二人の「ニセモノごっこ」はあの日で終わってしまった。


色葉の書いていたお話も途中でやめてしまって、愛用のPCの中に保存されている。

完結されないまま残されているお話はいくつかあるが、ここまでラストまで書きかけて終わっているお話は珍しかった。





今日はバレンタイン・ディ。

生チョコは結局全材料を使い切った。

朝から流れるテレビは、バレンタインの話題で持ちきりだった。




「色葉?早く食べちゃいなさい。遅れるわよ?」

「………うん。」




目の前に座る色葉の母親が、ぼんやりとテレビの画面を見つめる色葉を見かねてそう声をかけた。

声をかけられた色葉は、ぼおっとした思考上で「うん」と答えてから、あまり減っていない朝ご飯に手を付けた。









『あ、色葉~?今日は朝放送があるから先に行くね~』



そんな電話は、今朝、少し遅めに起きた色葉にかかってきた。


放送部に所属している雛乃が先に行ってしまったおかげで、色葉は今日は一人で登校することになる。



どこかぼーっとした色葉を心配そうに見送ってくれた母親に感謝を覚えながら、色葉は最寄り駅から学校へと向かう。


(契約……結局守れなかったな……)


ドア側に押しのけられた色葉は、窓の外を眺めながらそんなことをふと思った。



たった二週間ほどだった【ニセモノごっこ】は、色葉にたくさんの感情を与え、奪っていった。

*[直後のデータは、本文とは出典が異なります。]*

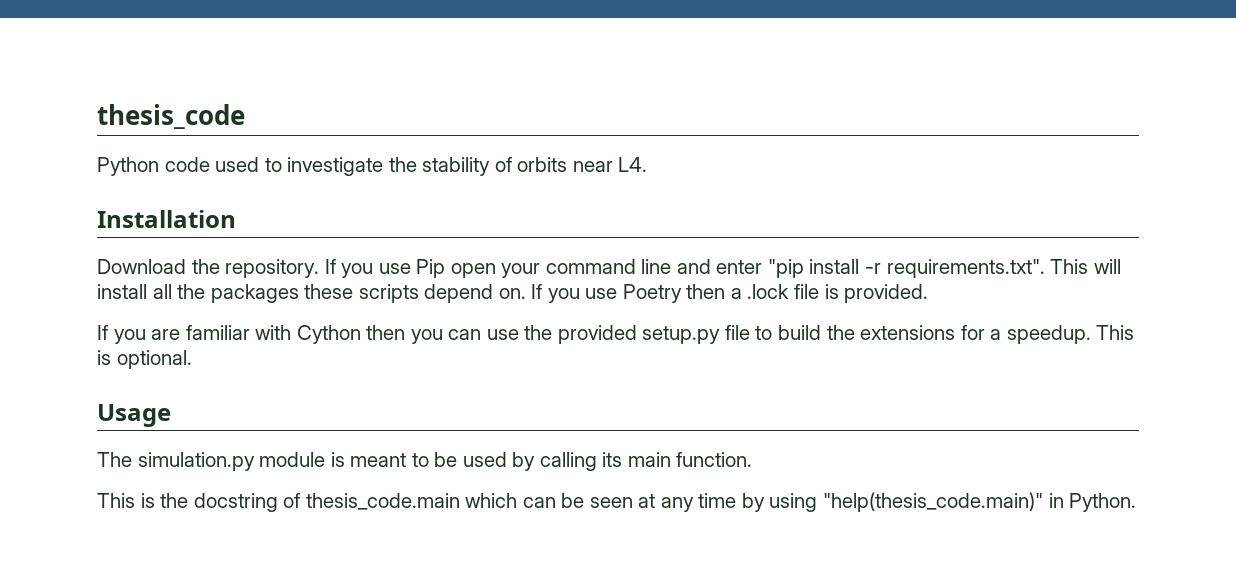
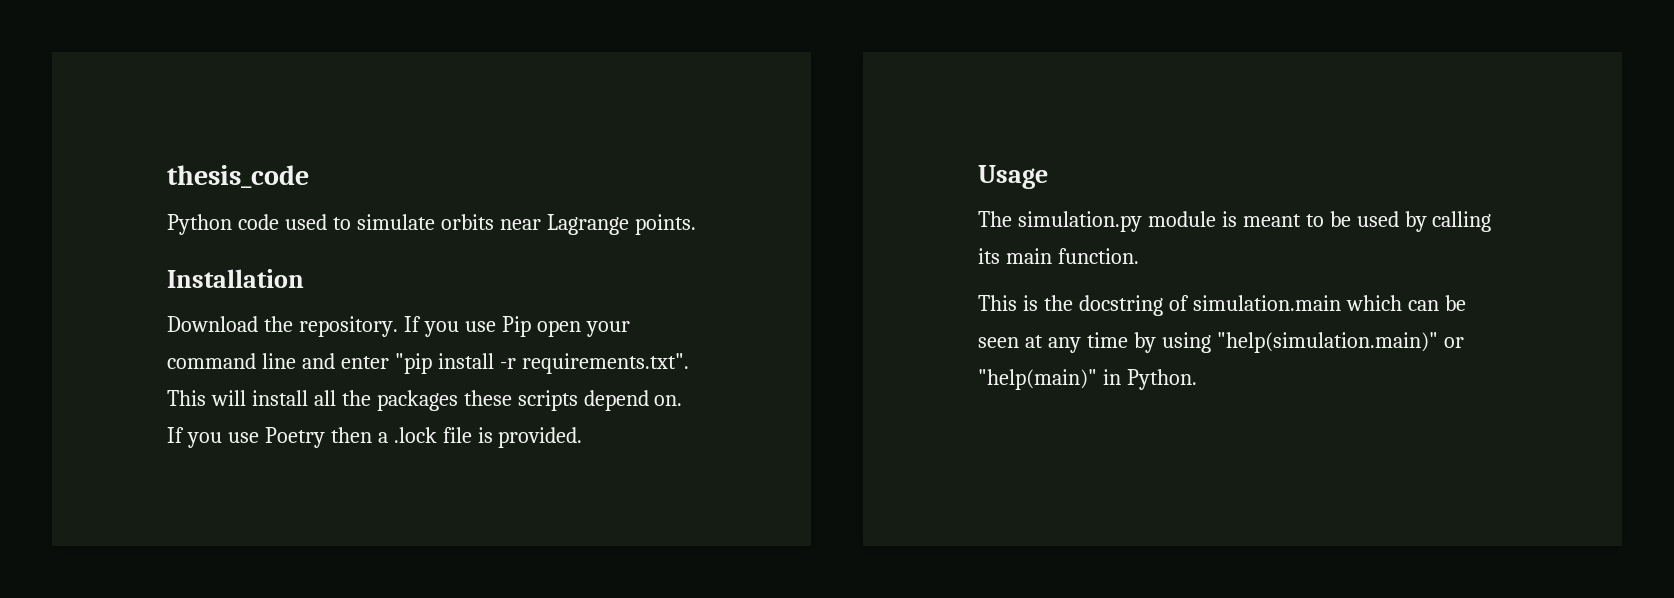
[287,157,648,176] investigate the stability of orbits near L4. -> [356,214,696,235] simulate orbits near Lagrange points.
[97,325,1135,344] [97,350,192,369] // If you are familiar with Cython then you can use the provided setup.py file to build the extensions for a speedup. This is optional. -> (583, 437) none
[305,493,460,510] thesis_code.main -> [1192,295,1341,311] simulation.main
[823,492,1044,512] "help(thesis_code.main)" -> [1216,332,1464,353] [978,369,1097,390] "help(simulation.main)" or "help(main)"

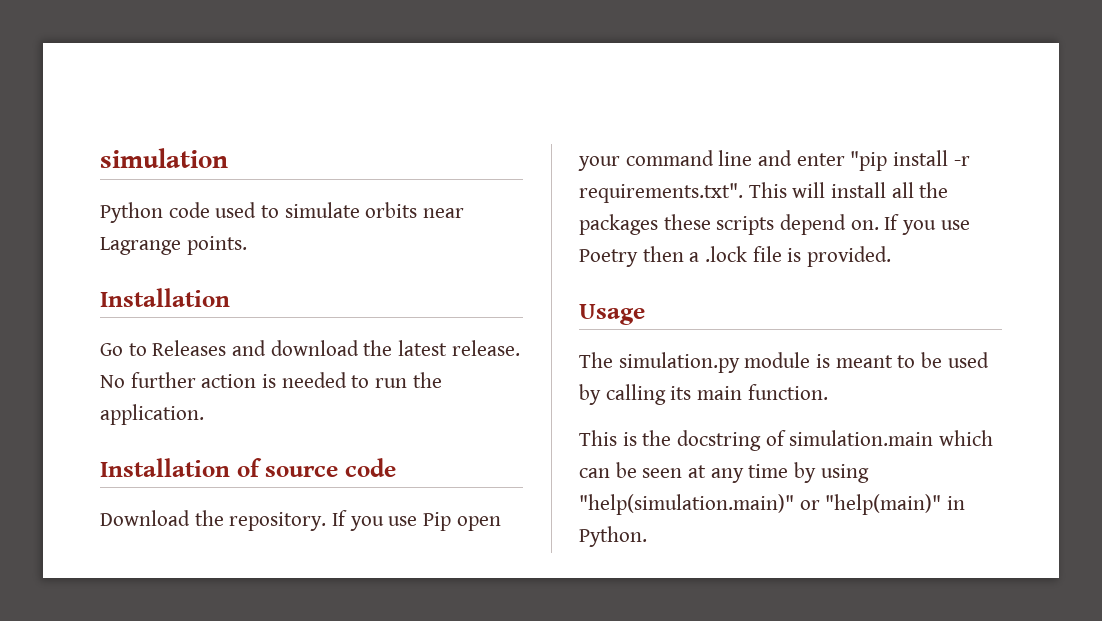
[167,165,309,188] thesis_code -> [100,148,228,168] simulation
(304, 278) none -> [100,340,520,356] [100,372,442,388] [100,404,204,425] [100,458,396,477] // Go to Releases and download the latest release. No further action is needed to run the application. // Installation of source code

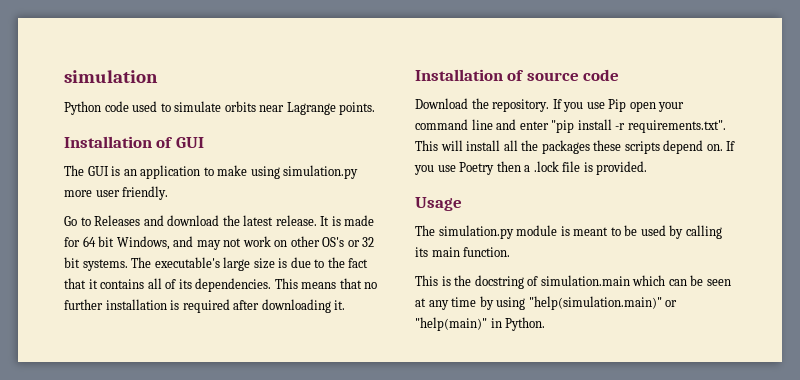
(230, 297) none -> [156,137,204,148] [64,165,359,179] [64,186,169,200] of GUI // The GUI is an application to make using simulation.py more user friendly.
[100,372,442,388] [100,404,204,425] No further action is needed to run the application. -> [320,215,375,226] [64,236,375,250] [64,257,369,271] [64,278,378,292] [64,299,346,313] It is made for 64 bit Windows, and may not work on other OS's or 32 bit systems. The executable's large size is due to the fact that it contains all of its dependencies. This means that no further installation is required after downloading it.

憂鬱そうな色葉の胸には、色々な考えが巡り巡っていた。




「あれ、珍しいね。色葉。」




そんな色葉に声をかけたのは、玲樹と一緒の時以外はだいたいこれくらいの電車に乗っている涼だった。




「うん。ちょっとね。」

「あれ……じゃあニセモノごっこは?」

「………終わったよ。」




遠い昔の出来事のように話す色葉に、涼は言った。




「なぁ、色葉。お前、玲樹の心、ほんとに分かってるの?」

「……なんのこと?」

「……色葉は、自分の感情と、相手の気持ちを考えることを知った方がいいと思うよ。」





『まもなく〜光が丘〜光が丘です〜』




そんなアナウンスが涼の言葉を遮る。

反対側のドアが開くらしく、涼と色葉は人混みをかき分けてドアから駅のホームへ出る。


階段を降り、改札から外へ出てから、涼が口を開いた。




「傷つくのと、傷つけるのは別だから。」




そう言うと、涼は早足で学校への道を行く。

その場に取り残された色葉は、呆然と涼の後ろ姿を見つめていた。



ーーーーー


お昼休み。

無事にチョコを雛乃に渡した色葉は、玲樹を探していた。

だが。見つからない。

途中で人にぶつかってしまったりしている色葉は、色んな意味で急いでいた。



(どこ行ったんだろ……)


きょろきょろとあたりを見回しながら、三棟、二棟、一棟……と探し回っていたところで、色葉は小さなざわめきを見つけた。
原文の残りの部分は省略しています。